A team led by Karolinska Institutet used artificial intelligence (AI) and structural biology to learn more about two related proteins that protect the urinary tract and the gastrointestinal system from bacterial infection. The findings were published in “Nature Structural & Molecular Biology.”

“These findings could in principle be explored to develop a decoy alternative to conventional antibiotic treatments. And our structural work explains many human mutations associated with kidney diseases, as well as provides information on a protein region whose interaction with filtered light chains is implicated in cast nephropathy”, tells Professor Luca Jovine at the Department of Biosciences and Nutrition and corresponding author of the paper.

Image Description: Model of the human UMOD/FimH interaction, assembled by combining the structural information described in the study. A, The high-mannose sugar chain (green) of the decoy modules branching out from a filament of UMOD (shades of blue) is bound by the FimH sugar-binding domain at the tip of bacterial adhesive filaments (magenta). B, Detail of the region boxed in (A), showing how the sugar chain recognized by FimH protrudes from the crevice between the two parts of the UMOD decoy module (green arrow). Illustration: Luca Jovine
Image Source: https://news.ki.se/crystallography-cryo-em-and-alphafold-a-perfect-trio-sheds-light-on-key-human-antibacterial

Uromodulin (UMOD) is a protein whose filaments help prevent urinary tract infection, the most prevalent non-epidemic bacterial infection that affects roughly 150 million individuals each year. It has a unique sugar chain that hasn’t been changed like others and is still high in mannose. This serves as a decoy by imitating high-mannose sugar chains on the urinary tract’s surface, which bacteria would ordinarily connect to with a sugar-binding protein called FimH at the tip of their hair-like appendages.

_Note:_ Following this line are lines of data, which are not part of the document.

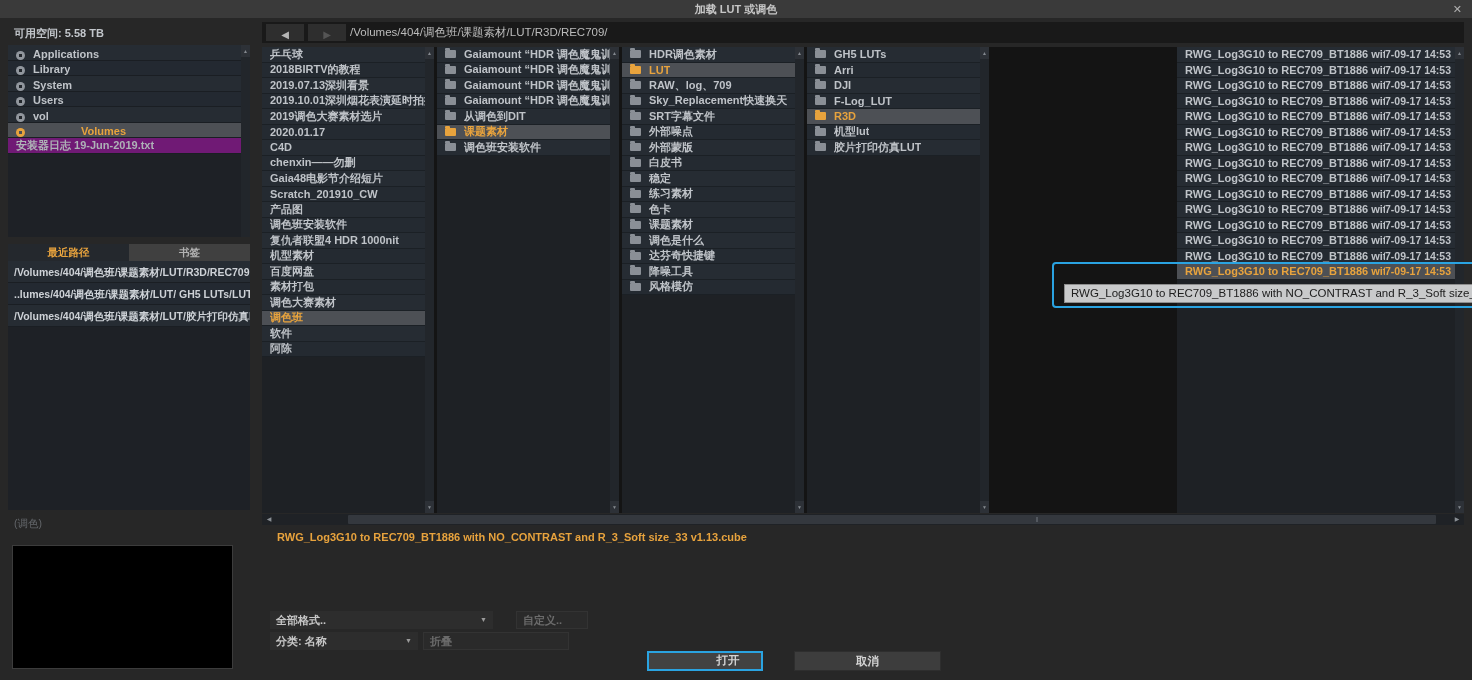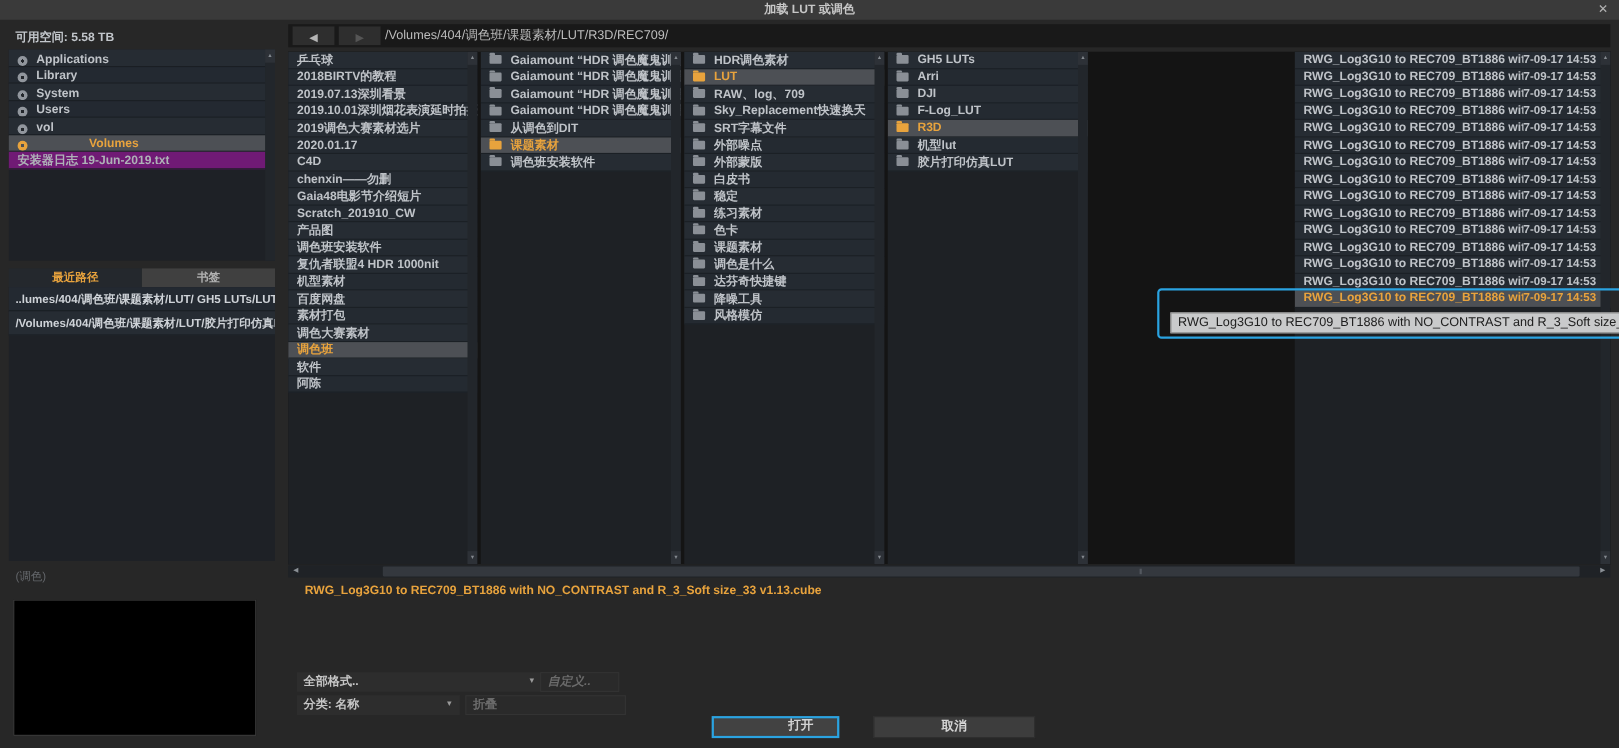--- a/index.html
+++ b/index.html
@@ -78,21 +78,21 @@
     padding-left:6px;white-space:nowrap;overflow:hidden;z-index:7;}
   
   .filename{position:absolute;left:277px;top:531px;font-size:11px;font-weight:bold;color:#e8a33d;white-space:nowrap;}
   .select{position:absolute;height:18px;background:#2d2d2d;font-size:11px;font-weight:bold;line-height:18px;
     color:#c6c6c6;padding:0 6px;box-sizing:border-box;display:flex;justify-content:space-between;align-items:center;}
   .select .dd{font-size:7px;color:#9a9a9a;}
   .select.format{left:270px;top:611px;width:223px;}
   .select.sort{left:270px;top:632px;width:148px;}
   .field{position:absolute;height:18px;background:#2a2a2a;border:1px solid #333;box-sizing:border-box;
     font-size:11px;font-weight:bold;line-height:16px;color:#6b6b6b;padding-left:6px;white-space:nowrap;overflow:hidden;}
-  .field.custom{left:491px;top:611px;width:72px;font-style:italic;}
+  .field.custom{left:516px;top:611px;width:72px;}
   .field.collapse{left:423px;top:632px;width:146px;}
   .btn{position:absolute;top:651px;height:20px;background:#3d3d3d;text-align:center;font-size:11.5px;
     font-weight:bold;color:#d4d4d4;box-sizing:border-box;line-height:18px;}
   .btn.open{left:647px;width:116px;background:#424242;border:2px solid #2aa3e1;line-height:15px;padding-left:46px;}
   .btn.cancel{left:794px;width:147px;border:1px solid #2e2e2e;}
 </style>
 </head>
 <body>
 
 <div class="titlebar">
@@ -132,20 +132,21 @@
     <div class="vscroll">
       <span class="sarrow up">▲</span>
     </div>
   </div>
 
 <div class="tabs">
   <div class="tab active">最近路径</div>
   <div class="tab">书签</div>
 </div>
 <div id="recent-list" class="panelbox">
+    <div class="rrow">/Volumes/404/调色班/课题素材/LUT/R3D/REC709</div>
     <div class="rrow alt">..lumes/404/调色班/课题素材/LUT/ GH5 LUTs/LUTs/VLogL</div>
     <div class="rrow">/Volumes/404/调色班/课题素材/LUT/胶片打印仿真LUT</div>
   </div>
 
 <div class="note">(调色)</div>
 <div class="preview"></div>
 
 <div class="navstrip">
   <div class="navbtn back">
     <span class="navarrow">◀</span>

Instead, the bacteria bind to UMOD’s sugar chain and are subsequently excreted in the urine. Evidence has emerged in recent years that glycoprotein 2 (GP2), a UMOD-like molecule produced in the pancreas and gut, serves a similar role in the gastrointestinal tract in combating bacterial infections.

“We wanted to determine which sugar chain of GP2 corresponded to the high-mannose chain of UMOD and understand how the proteins manage to keep these sugars ‘special’ so that they act as a bait for bacteria,” says Luca Jovine.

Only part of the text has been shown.